Naturally, many services and spaces have been transformed by the pandemic and have social-distanced online – be that office workplaces, GP visits, education, and mental health therapy sessions.
This transitional trend of physical to virtual settings inevitably feels like it is a predictable part of the technological and social zeitgeist, the incremental, unstoppable progress of digitalisation – which Covid-19 has only acted as a catalyst in doubling progress to a predetermined virtual epoch.
Transition to the virtual
Last month My Online Therapy announced a partnership with the private medical insurer Vitality, to further bolster the mental health support available to both their members. The services, which went live this month provides members with mental health services such as – CBT, mindfulness-based therapies, and schema therapy.
Over this last year My Online Therapy has reported an increase by 1475% of active users in therapy and have said that this is not a completely isolated occurrence.
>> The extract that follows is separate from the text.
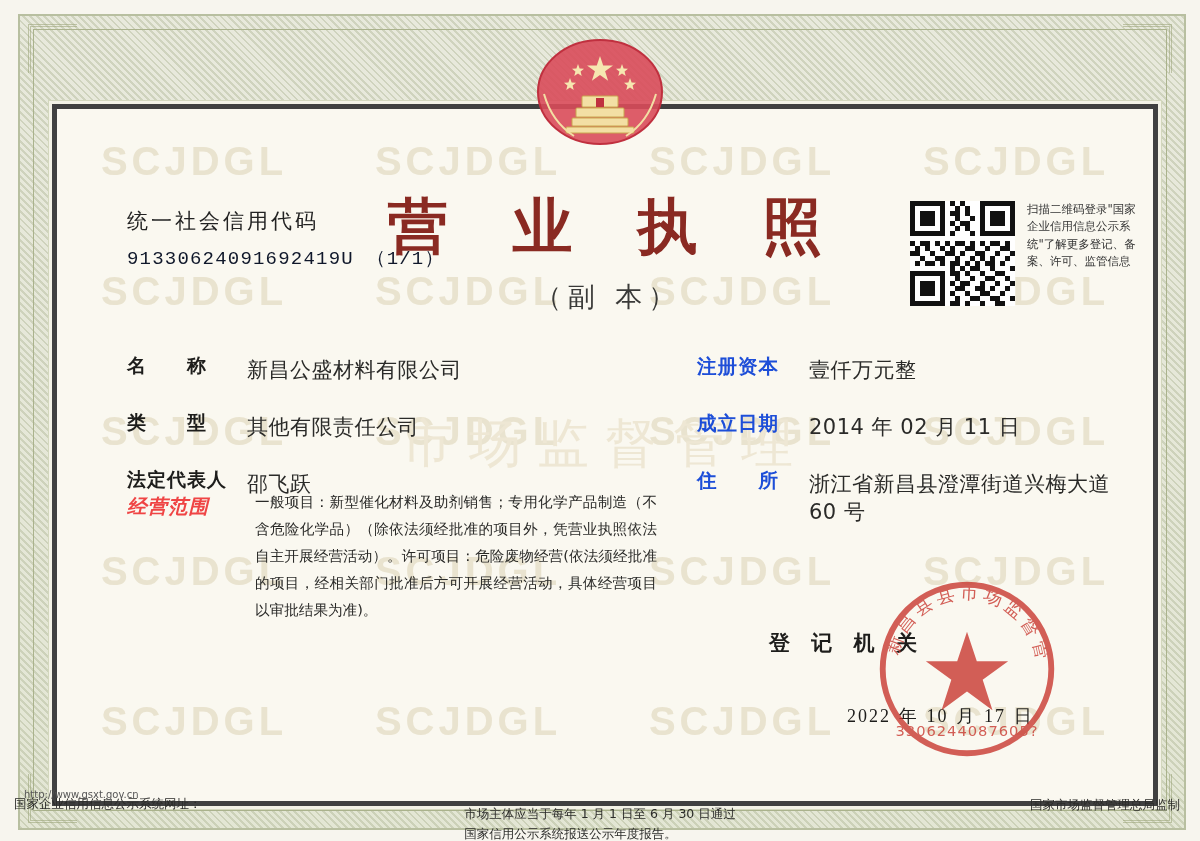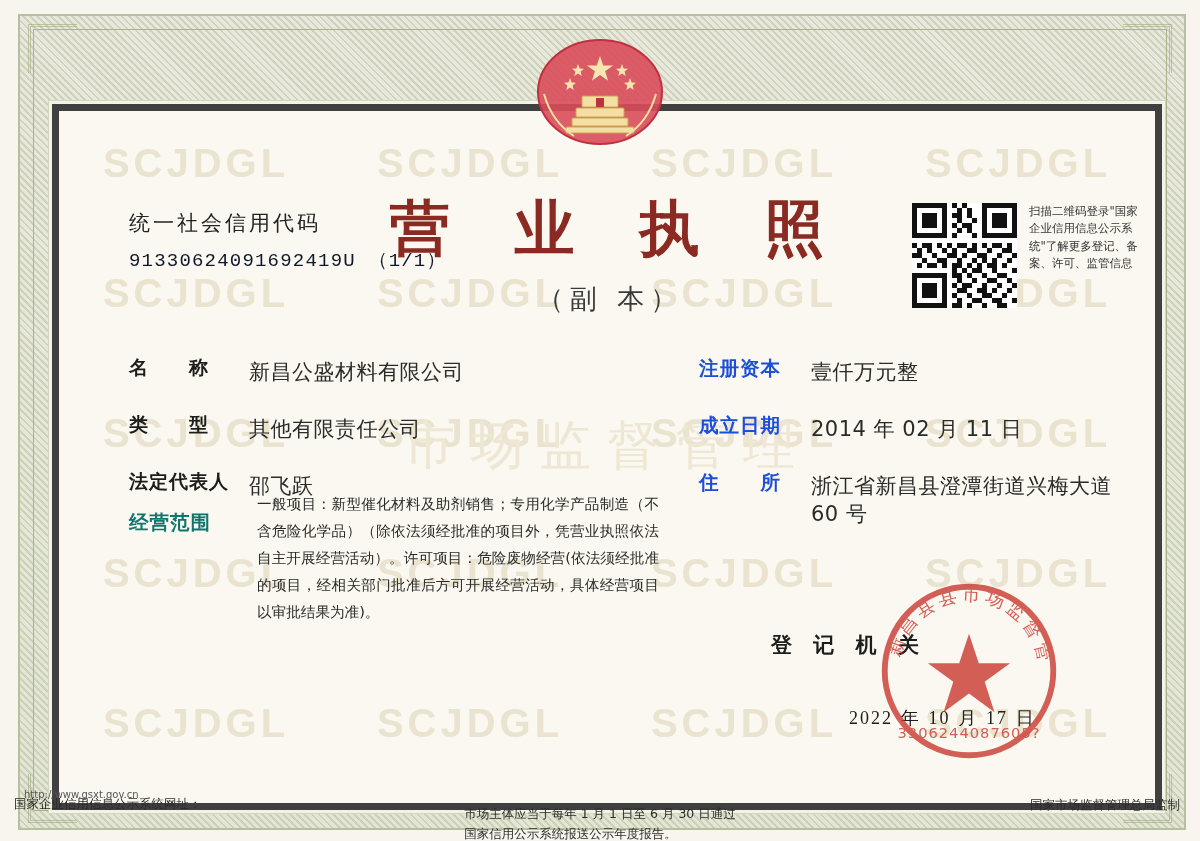"SCJDGL" .border-inner { border: 7px solid #404040 -> 5px solid #404040 }
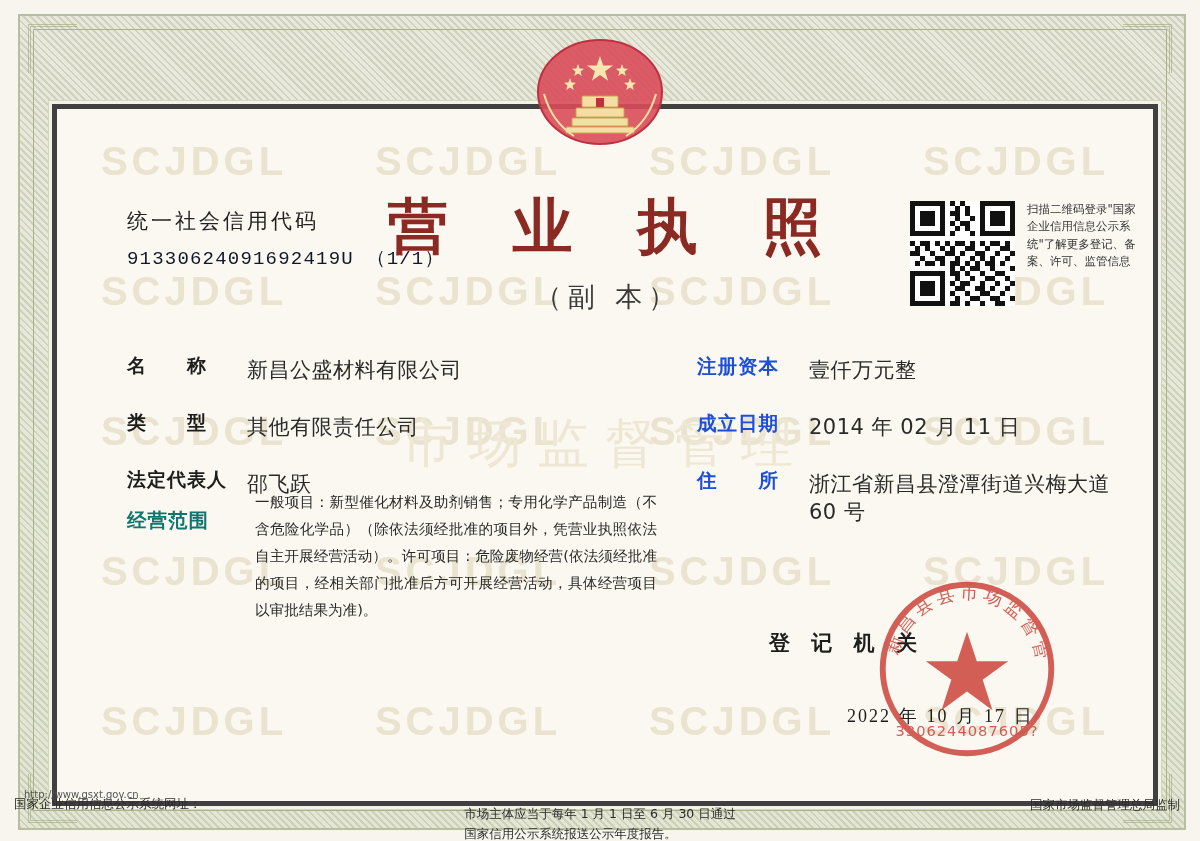"经营范围" .scope-label { color: #0f766e -> #ef4444; font-style: none -> italic; top: 18px -> 4px }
Reasoning that the pandemic has merely turbocharged an ongoing behavioural change trend, therefore pushing online therapy to become a mainstream option.
Vasileios Touronis, chief operating officer & co-founder of My Online Therapy, expressed the convenience of virtual sessions and said that: "By working together, we will be able to provide convenient, high-quality psychological care at the click of a button, presenting Vitality's members with the opportunity to connect with a psychologist from the comfort of their own home and fit therapy sessions around work, home and family life."
Similarly, over this year, many businesses have integrated digital support programmes into their workspaces to promote good mental health practices in their employees. One such digital platform 87% is used by employers to monitor the mental wellbeing of their workforce.
Data from the platform has found that levels of anxiety, fatigue, and isolation are rising across the UK workforce. Fortunately, however, 87% has launched the app #3forme, earlier this month, to help their users realise an improvement in their mental health.
Andy Biddy, CEO of 87%, said: “It can be hard to prioritise our mental wellbeing. #3forme … [is] the mental health equivalent of a balanced diet or taking 10,000 steps a day. It is designed to be simple, practical and effective and will help you build mental fitness and resilience by spending three minutes a day doing more of what helps your mental health and less of what doesn’t.”
Will patients become users?
An alternative to the technological progress narrative, privately many psychotherapists, have vocalised the therapeutic cons of digitalised therapy for some patients. Of course, the pandemic has mandated the closure or restricted use of in-person therapy rooms, therefore social distanced therapy is the norm – although many therapists have argued that the usefulness post-pandemic of virtual sessions remains to be seen.
The reasons for this many psychotherapists have cited: patient privacy concerns, the technological reduction of the physical space between patient and therapist, the silencing of some non-verbal communication, and the psychological loss of the transitional and the therapeutic space.
Many patients have also expressed that they feel as if they have offloaded their emotional baggage in their living environments, and sometimes they feel exposed at home and are therefore inevitably afraid to reveal too much in online sessions.
While online therapy and mental health apps are experiencing a rapid increase in users, post-pandemic it remains to be seen if this style of therapy remains the preferred choice for clients, or even if therapists prefer this method over more traditional sessions.